Iván Villazón performing with accordist partner Saul Lallemand.

Albums:
1. El Arco Iris – 1984
2. Una voz un rey – 1985
3. Vamo' amanecé – 1986
4. Los Virtuosos – 1987
5. Por Ti Valledupar – 1988
6. Enamorado de Ella – 1989
7. El Amor Canta Vallenato – 1990
8. La Compañía – 1991
9. Mar de Lágrimas – 1993
10. Noticia – 1994
11. Sin Límites – 1995
12. Entrégate – 1996
13. Tiempo de Vallenato – 1997
14. Detalles – 1998
15. El Mundo al Revés – 1999
16. Amores – 2000
17. Juglares Legendarios Vol 1 – 2001
18. Póngale la Firma – 2002
19. El Desafío – 2002
20. El Gallo Fino – 2003
21. El Poder del Amor – 2004
22. El Sueño de mi vida – 2005
23. El Aviador – 2006
24. 23 Años de Grandes Exitos-Su Trayectoria [2007]

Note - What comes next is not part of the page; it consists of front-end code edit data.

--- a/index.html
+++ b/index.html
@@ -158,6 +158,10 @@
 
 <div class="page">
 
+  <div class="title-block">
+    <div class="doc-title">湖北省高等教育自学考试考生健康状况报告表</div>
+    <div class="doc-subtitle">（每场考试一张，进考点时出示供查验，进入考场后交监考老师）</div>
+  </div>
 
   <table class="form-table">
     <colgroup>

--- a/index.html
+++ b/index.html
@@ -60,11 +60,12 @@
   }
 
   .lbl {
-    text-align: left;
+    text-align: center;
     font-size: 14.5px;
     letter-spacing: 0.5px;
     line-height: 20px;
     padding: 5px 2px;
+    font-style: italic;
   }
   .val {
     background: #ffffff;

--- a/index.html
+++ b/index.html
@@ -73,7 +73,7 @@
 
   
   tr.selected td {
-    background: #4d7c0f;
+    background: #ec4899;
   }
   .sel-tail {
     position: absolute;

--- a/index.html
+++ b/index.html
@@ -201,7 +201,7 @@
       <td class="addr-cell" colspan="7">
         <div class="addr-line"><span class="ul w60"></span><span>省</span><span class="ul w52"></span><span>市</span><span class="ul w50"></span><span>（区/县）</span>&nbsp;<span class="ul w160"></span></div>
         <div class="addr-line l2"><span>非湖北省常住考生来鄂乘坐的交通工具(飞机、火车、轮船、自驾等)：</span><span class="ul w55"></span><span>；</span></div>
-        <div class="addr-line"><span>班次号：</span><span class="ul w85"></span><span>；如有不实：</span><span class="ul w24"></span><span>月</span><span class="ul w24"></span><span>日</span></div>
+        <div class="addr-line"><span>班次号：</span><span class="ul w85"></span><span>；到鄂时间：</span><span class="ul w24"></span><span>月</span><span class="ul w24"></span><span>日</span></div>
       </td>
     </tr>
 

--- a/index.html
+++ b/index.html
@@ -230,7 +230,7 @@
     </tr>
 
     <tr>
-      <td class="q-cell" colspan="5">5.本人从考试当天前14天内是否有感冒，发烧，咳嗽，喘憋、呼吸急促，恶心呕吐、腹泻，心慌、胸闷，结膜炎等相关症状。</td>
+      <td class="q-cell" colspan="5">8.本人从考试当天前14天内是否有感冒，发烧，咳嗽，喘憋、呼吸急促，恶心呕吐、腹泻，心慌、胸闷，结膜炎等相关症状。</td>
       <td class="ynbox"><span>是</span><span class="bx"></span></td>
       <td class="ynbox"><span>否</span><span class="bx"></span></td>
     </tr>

25. Pa' que te enamores [2008] Iván Zuleta
26. El Vallenato Mayor [2009] José María Chema Ramos

==Family==
Villazon is the son of Crispín Villazón de Armas y Clara Aponte López. He married Aida Mercedes García Tolosa and has three children: Crispin Enrique, Iván David and Daniel Camilo.
Lucas Francisco, Carolina and Francisco Villazon are Ivan's brother children.